# Preise



## bluemoon (13. Juli 2003)

Hallo Alle,

ich möchte mal gern in Erfahrung bringen was man verlagen kann.
Also hab hier mal gesucht... und eigentlich nur einen halbwegs brauchbaren Hinweis gefunden: 20/30 € die Stunde (htmlcoden).
Doch wie siehts es mit z.B. digitalisierung von Bilder aus (hab da mal vorlängerem was gelesen, das man dafür meist Pauschalpreise benutzt).

Also ich würde mich freuen, wenn ihr mir ein Tabelle vermittelt, in der die Preise für die unterschiedlichen Arbeiten, rund um s Web, aufgelistet sind  o.ä.

gruss
bluemoon


----------



## Paradizogeeko (13. Juli 2003)

Ich hoffe mal du hast die Programme mit dennen du arbeitest auch alle original - und hast schon ein Gewerbe angemeldet


----------



## bluemoon (13. Juli 2003)

Im Prinzip schon 
Danke dir mal für die rechtliche Hinweise.
Und klar brauch ich gewisse Software; aber zum Beispiel könnte man sich den Illu (der mir z.b. noch fehlt) über einen Domainerwerb bei 1&1 erwerben; naja und dann gibt es ja zum Glück freehtmlware.
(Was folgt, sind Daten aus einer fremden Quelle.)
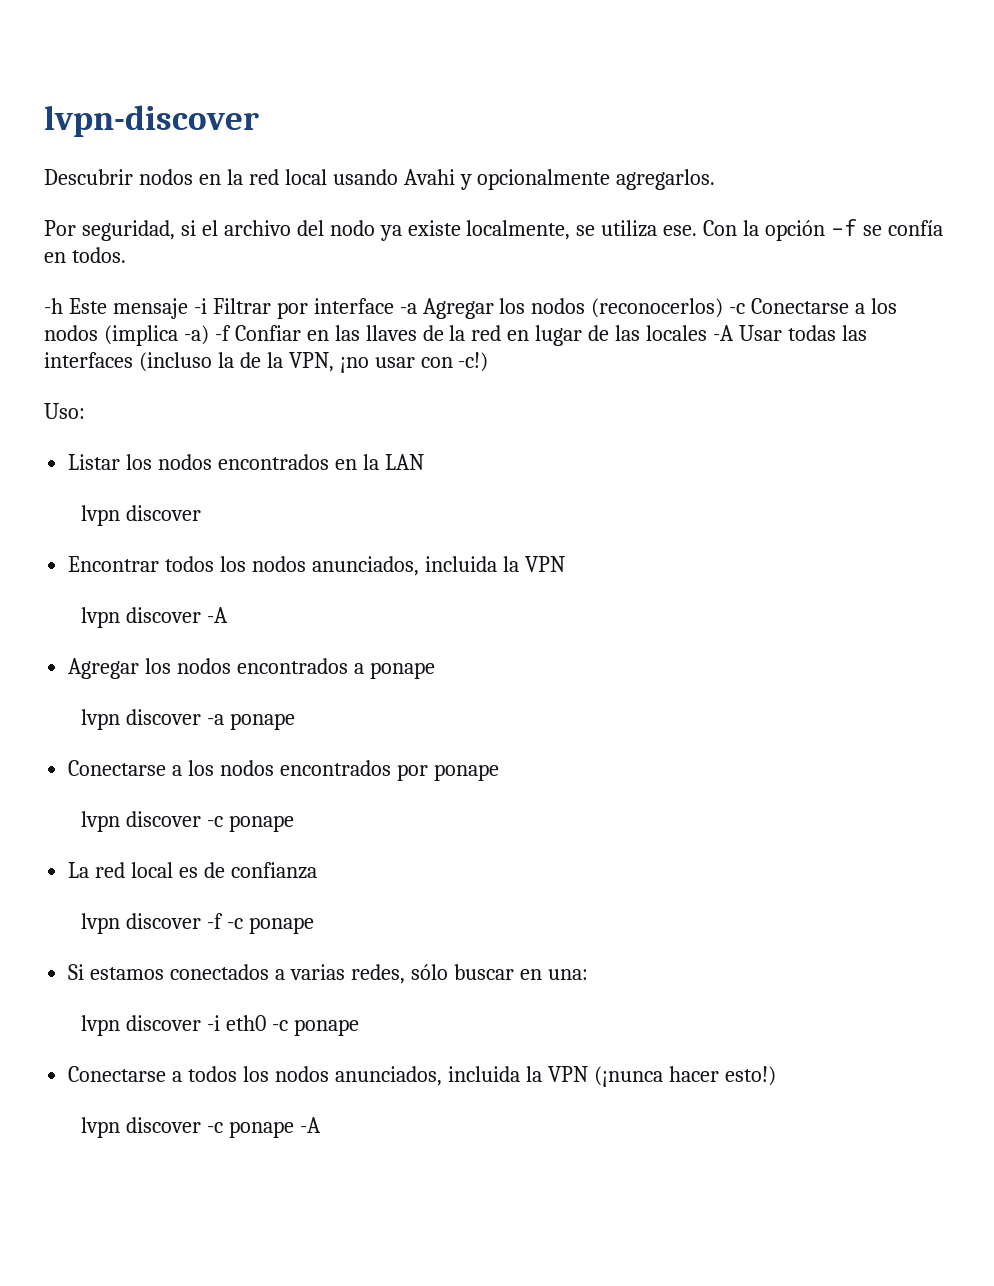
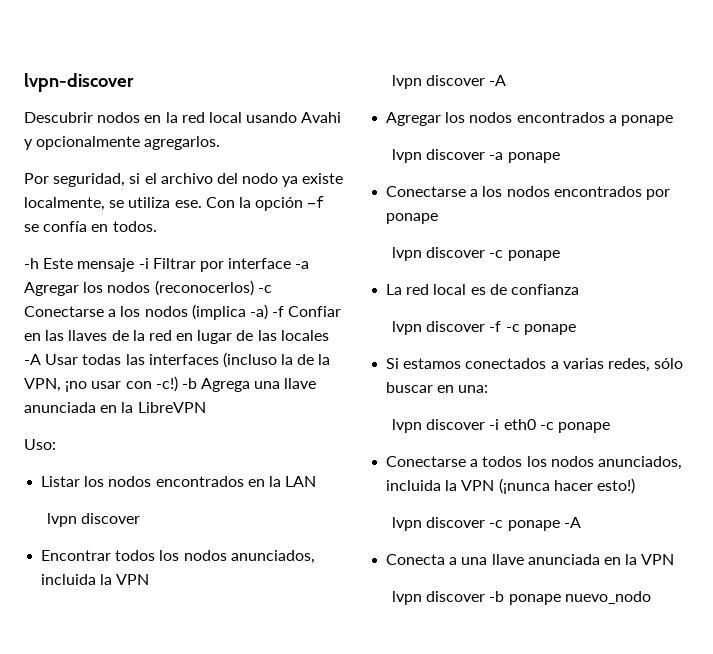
+ -b Agrega una llave anunciada en la LibreVPN
+ Conecta a una llave anunciada en la VPN
+ lvpn discover -b ponape nuevo_nodo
Yo und zu guter letzt gibt es auch noch gimp. 

So da dies nun abgehandelt wäre, fehlen nur noch die Preise...

gruss
bluemoon


----------



## Thomas Lindner (13. Juli 2003)

Wende dich doch einmal unverbindlich an die örtliche/regionmale IHK, die haben zum Teil Tabellen mit (ca.) Richtpreisen.
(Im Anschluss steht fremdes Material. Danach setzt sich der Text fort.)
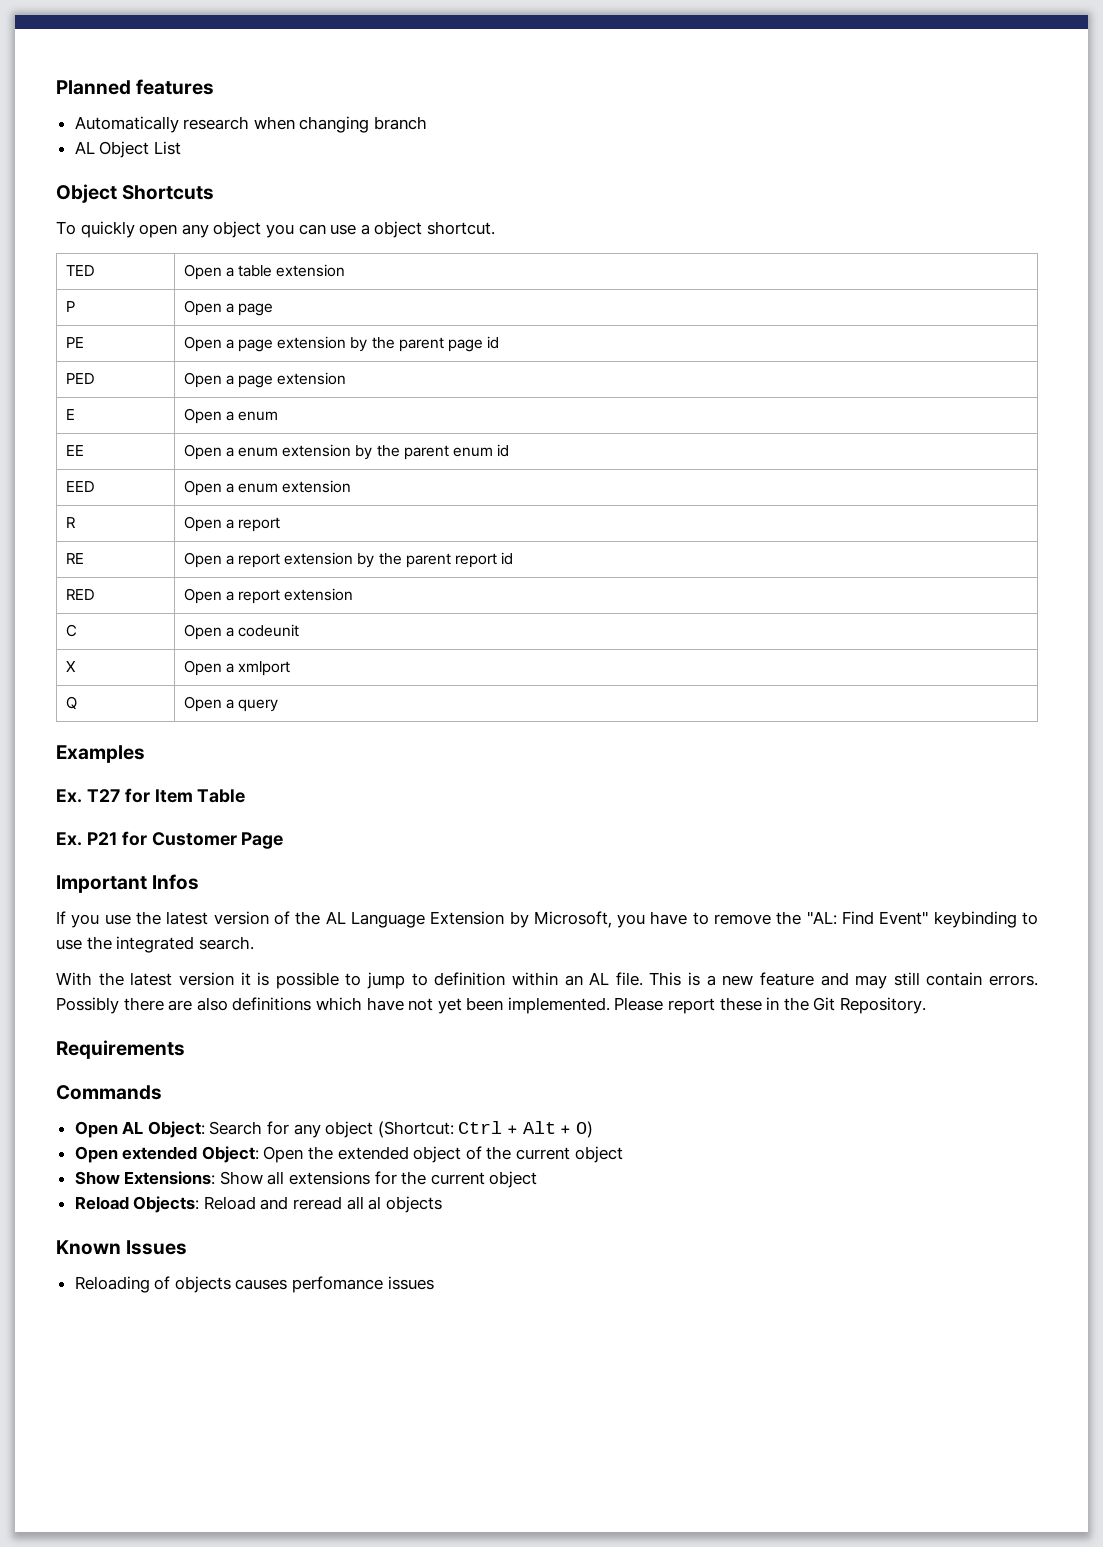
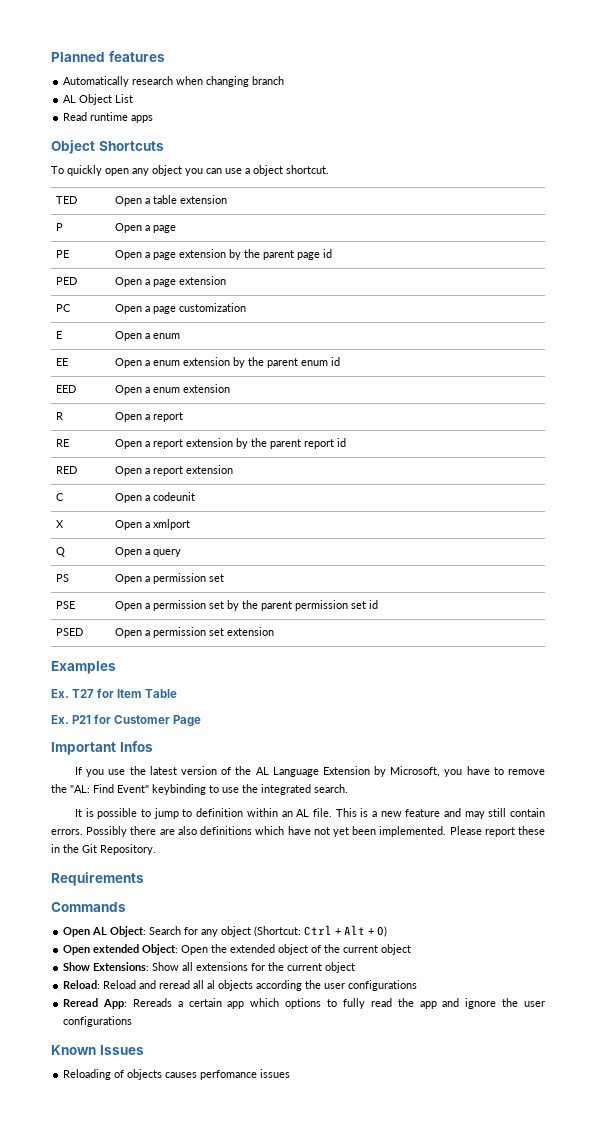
+ Read runtime apps
+ PC | Open a page customization
+ PS | Open a permission set
+ PSE | Open a permission set by the parent permission set id
+ PSED | Open a permission set extension
- With the latest version it is possible to jump to definition within an AL file.
+ It is possible to jump to definition within an AL file.
- Reload Objects: Reload and reread all al objects
+ Reload: Reload and reread all al objects according the user configurations
+ Reread App: Rereads a certain app which options to fully read the app and ignore the user configurations

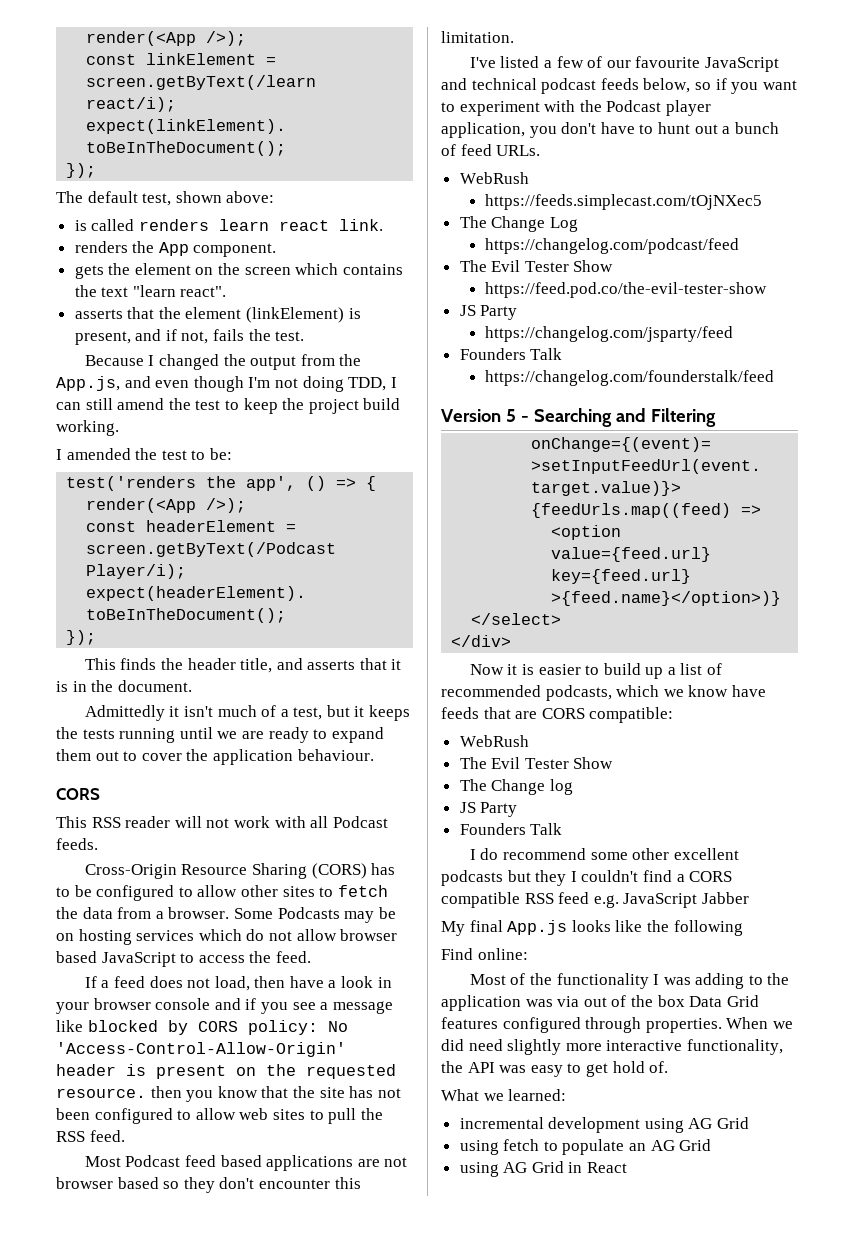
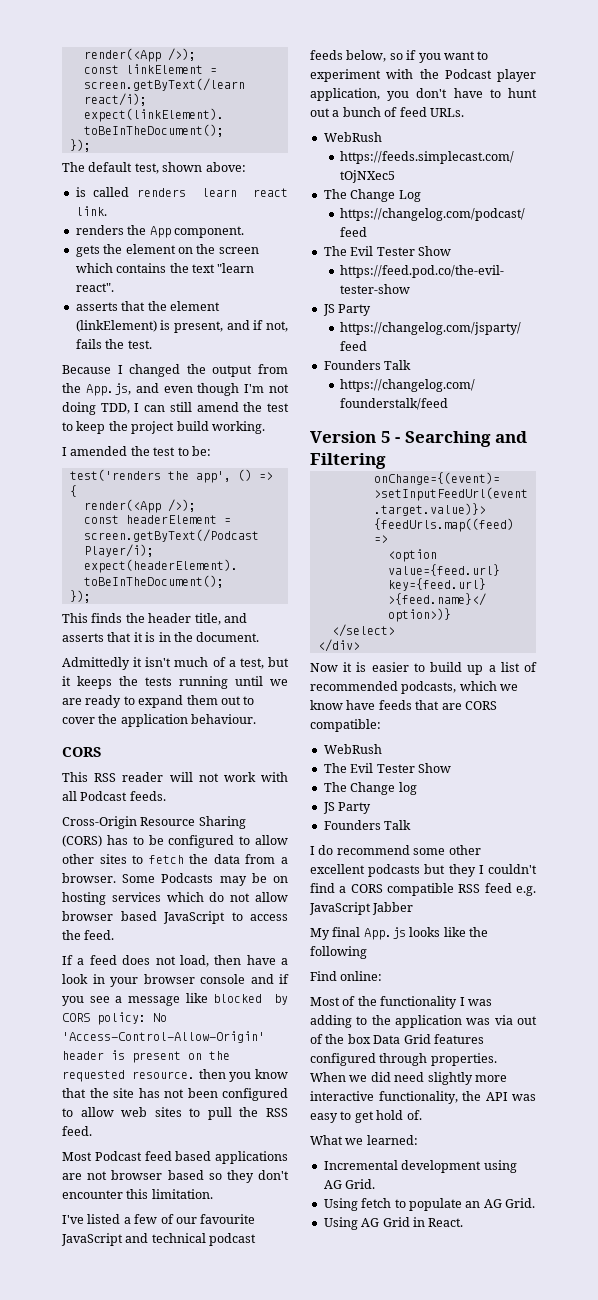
- incremental development using AG Grid
- using fetch to populate an AG Grid
- using AG Grid in React
+ Incremental development using AG Grid.
+ Using fetch to populate an AG Grid.
+ Using AG Grid in React.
Zweitens könntest Du Recherchen im Internet oder bei Agenturen und Firmen in deiner Nähe machen.

"Globale" Tabellen nutzen Dir wenig, da die Preise von Gegendn zu Gegend schwanken!


----------



## bluemoon (13. Juli 2003)

Hi Thomas,

das mit der IHK is natürlich eine Option.
Hmm ob aber Firmen diese Werte an andere Preisgeben, da habe ich meine Zweifel, aber naja werde ich auch mal antesten.

gruss
bluemoon


----------



## Thomas Lindner (13. Juli 2003)

bluemoon hat gesagt.:
			
		

> [ ...] Hmm ob aber Firmen diese Werte an andere Preisgeben, da habe ich meine Zweifel, aber naja werde ich auch mal antesten.
> 
> gruss
> bluemoon



Lol...

Du musst natürlich nicht da anrufen und fragen, sondern gebe der Firma einen "fiktiven" Auftrag und erbitte ein unverbindliches Angebot!


----------



## Avariel (14. Juli 2003)

Ein Blick auf http://www.kostenweb.de könnte sich lohnen...
Allerdings solltest du da imho immer bedenken das das Preise sind die in voller Höhe eigentlich
1. nur Profis verlangen können (ob du das bist musst du selbst entscheiden)
2. nur Firmen bezahlen können.


----------



## bluemoon (14. Juli 2003)

@Thomas: stimmt, an diese Variante habe ich zu dem Zeitpunkt nicht gedacht 

@Avariel: Es sind Firmen (mittelständige Unternehmen), die meine Auftragergeber sein werden und deshalb mir den Preis auch zahlen können; natürlich werde ich kein Profigehalt in Anspruch nehmen, da ich noch kein Profi bin (mich aber -hoffentlich- dort hinbewege & und jetzt schon versuche das ganze so profesionell wie möglich zu gestalten... einige Faktoren sind mir da auch schon bewusst -Richtlinien, Code etc...). Ausserdem sollen die Preise hauptsächlich zur Orientierung dienen. 

Danke 

gruss
bluemoon


----------